> [Exercise goal]: Render every line of the data exactly as written, and leave out the pictures.

[Collection entries]

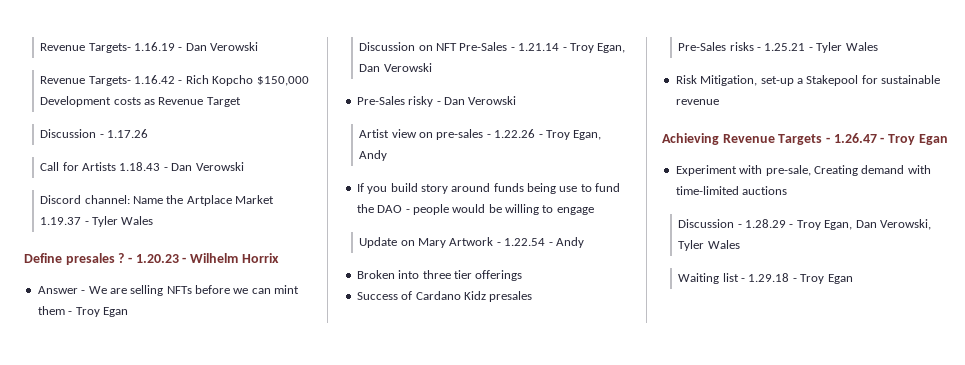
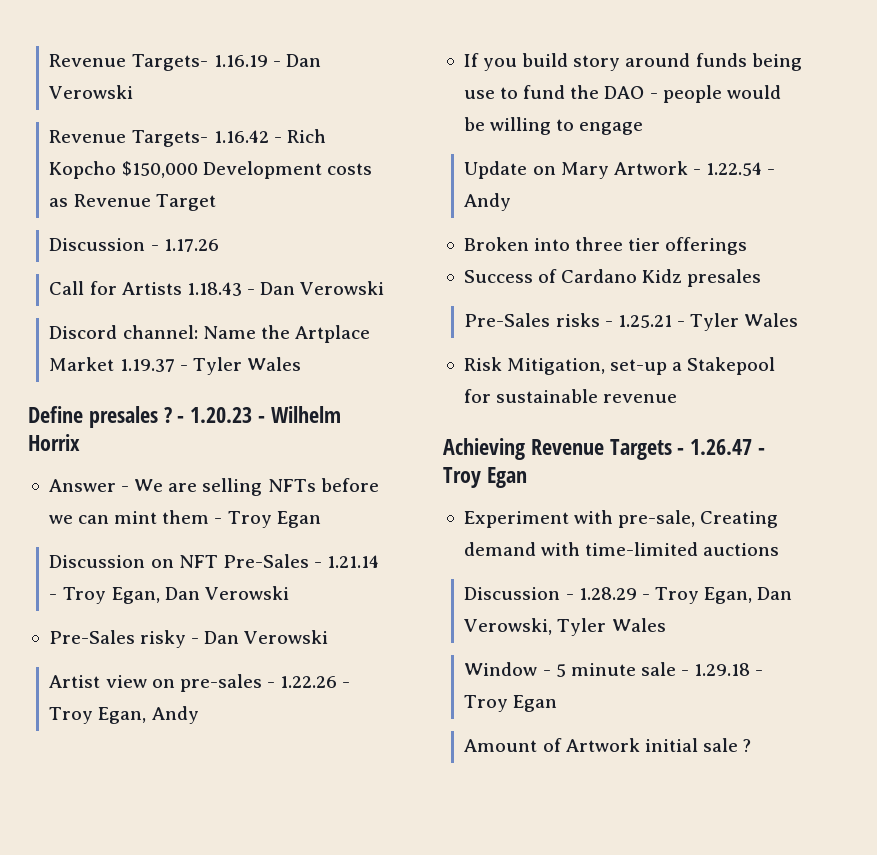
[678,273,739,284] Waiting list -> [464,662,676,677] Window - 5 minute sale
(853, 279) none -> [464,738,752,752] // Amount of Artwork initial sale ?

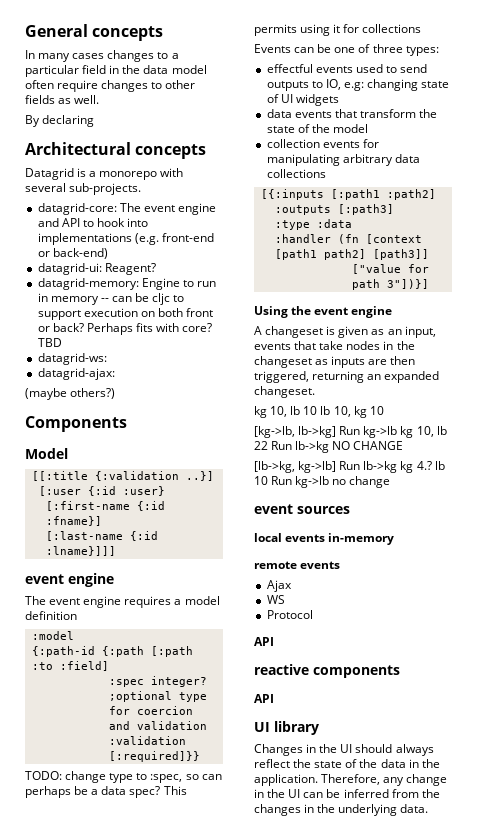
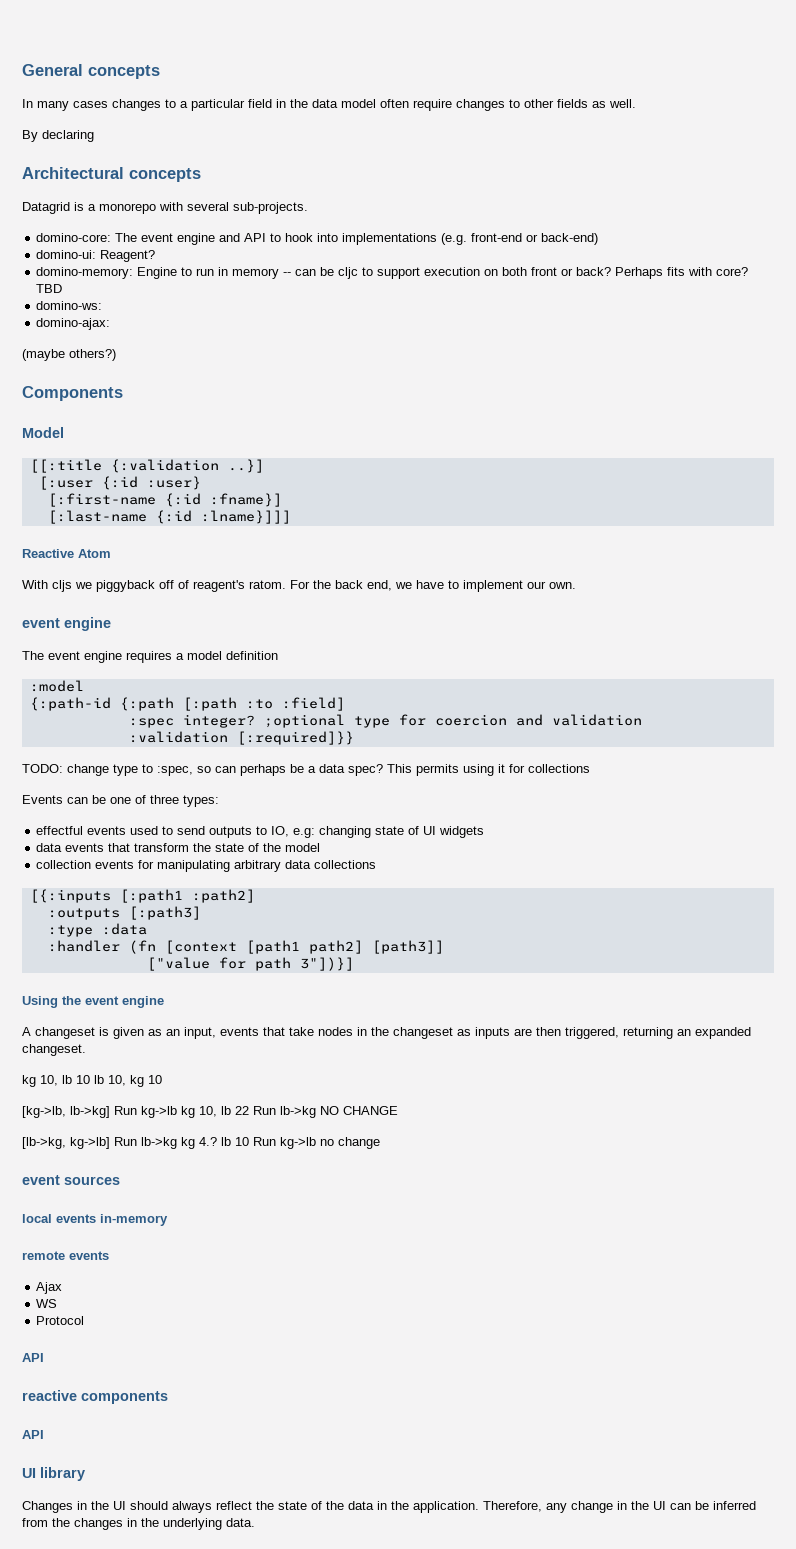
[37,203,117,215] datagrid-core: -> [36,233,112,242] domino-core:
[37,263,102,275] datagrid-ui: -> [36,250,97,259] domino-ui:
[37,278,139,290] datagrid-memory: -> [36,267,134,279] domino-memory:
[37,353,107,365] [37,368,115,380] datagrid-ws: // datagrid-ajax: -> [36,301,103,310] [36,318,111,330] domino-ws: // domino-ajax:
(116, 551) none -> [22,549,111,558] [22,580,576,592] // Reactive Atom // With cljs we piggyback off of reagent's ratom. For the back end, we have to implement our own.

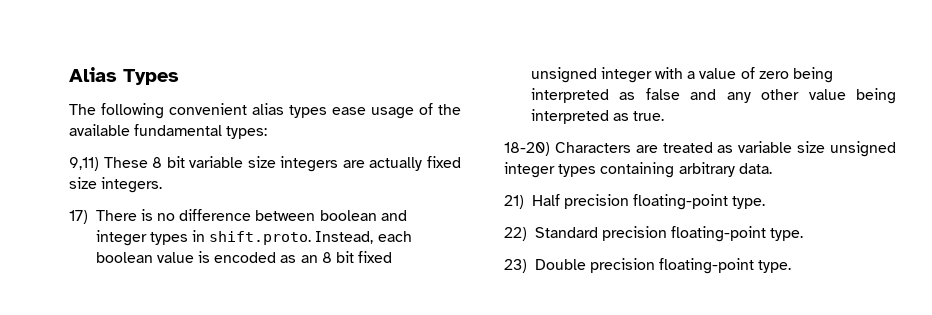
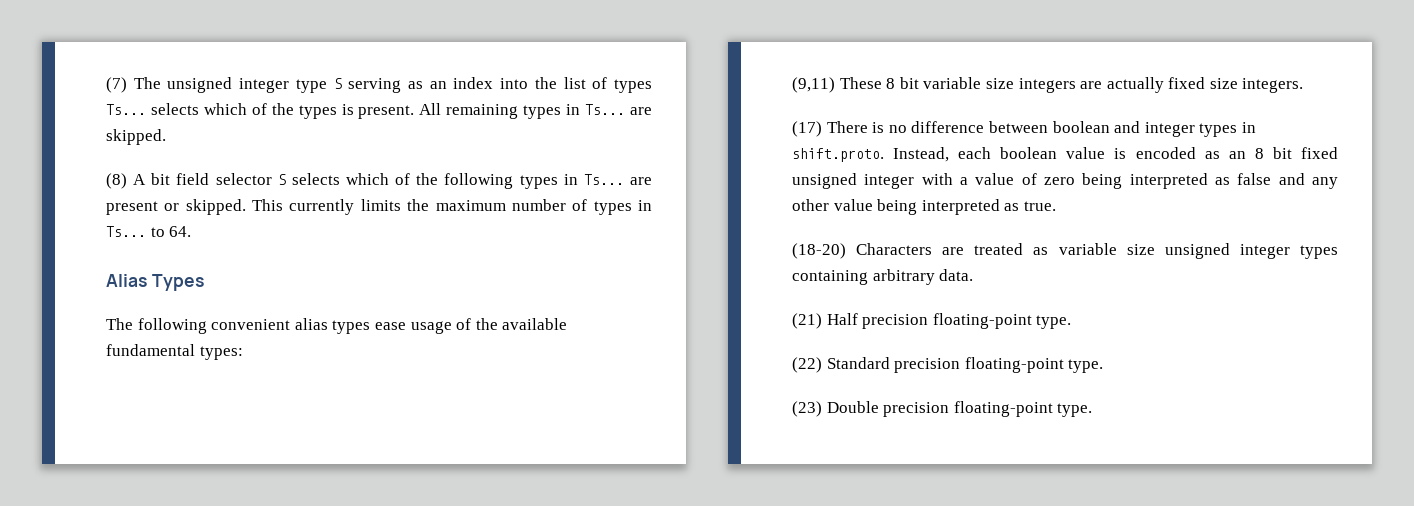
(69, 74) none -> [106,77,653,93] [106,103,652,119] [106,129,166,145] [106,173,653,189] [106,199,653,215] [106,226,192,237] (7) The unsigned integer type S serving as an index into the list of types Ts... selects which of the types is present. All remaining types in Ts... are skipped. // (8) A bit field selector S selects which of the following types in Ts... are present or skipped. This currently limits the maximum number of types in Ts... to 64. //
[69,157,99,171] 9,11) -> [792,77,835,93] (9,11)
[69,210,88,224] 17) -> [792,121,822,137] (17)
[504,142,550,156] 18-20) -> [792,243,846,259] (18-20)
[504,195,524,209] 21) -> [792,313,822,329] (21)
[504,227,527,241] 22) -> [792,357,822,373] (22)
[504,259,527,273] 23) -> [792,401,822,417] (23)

> [Written response]:
[678,273,739,284] Waiting list -> [464,662,676,677] Window - 5 minute sale
(853, 279) none -> [464,738,752,752] // Amount of Artwork initial sale ?

[37,203,117,215] datagrid-core: -> [36,233,112,242] domino-core:
[37,263,102,275] datagrid-ui: -> [36,250,97,259] domino-ui:
[37,278,139,290] datagrid-memory: -> [36,267,134,279] domino-memory:
[37,353,107,365] [37,368,115,380] datagrid-ws: // datagrid-ajax: -> [36,301,103,310] [36,318,111,330] domino-ws: // domino-ajax:
(116, 551) none -> [22,549,111,558] [22,580,576,592] // Reactive Atom // With cljs we piggyback off of reagent's ratom. For the back end, we have to implement our own.

(69, 74) none -> [106,77,653,93] [106,103,652,119] [106,129,166,145] [106,173,653,189] [106,199,653,215] [106,226,192,237] (7) The unsigned integer type S serving as an index into the list of types Ts... selects which of the types is present. All remaining types in Ts... are skipped. // (8) A bit field selector S selects which of the following types in Ts... are present or skipped. This currently limits the maximum number of types in Ts... to 64. //
[69,157,99,171] 9,11) -> [792,77,835,93] (9,11)
[69,210,88,224] 17) -> [792,121,822,137] (17)
[504,142,550,156] 18-20) -> [792,243,846,259] (18-20)
[504,195,524,209] 21) -> [792,313,822,329] (21)
[504,227,527,241] 22) -> [792,357,822,373] (22)
[504,259,527,273] 23) -> [792,401,822,417] (23)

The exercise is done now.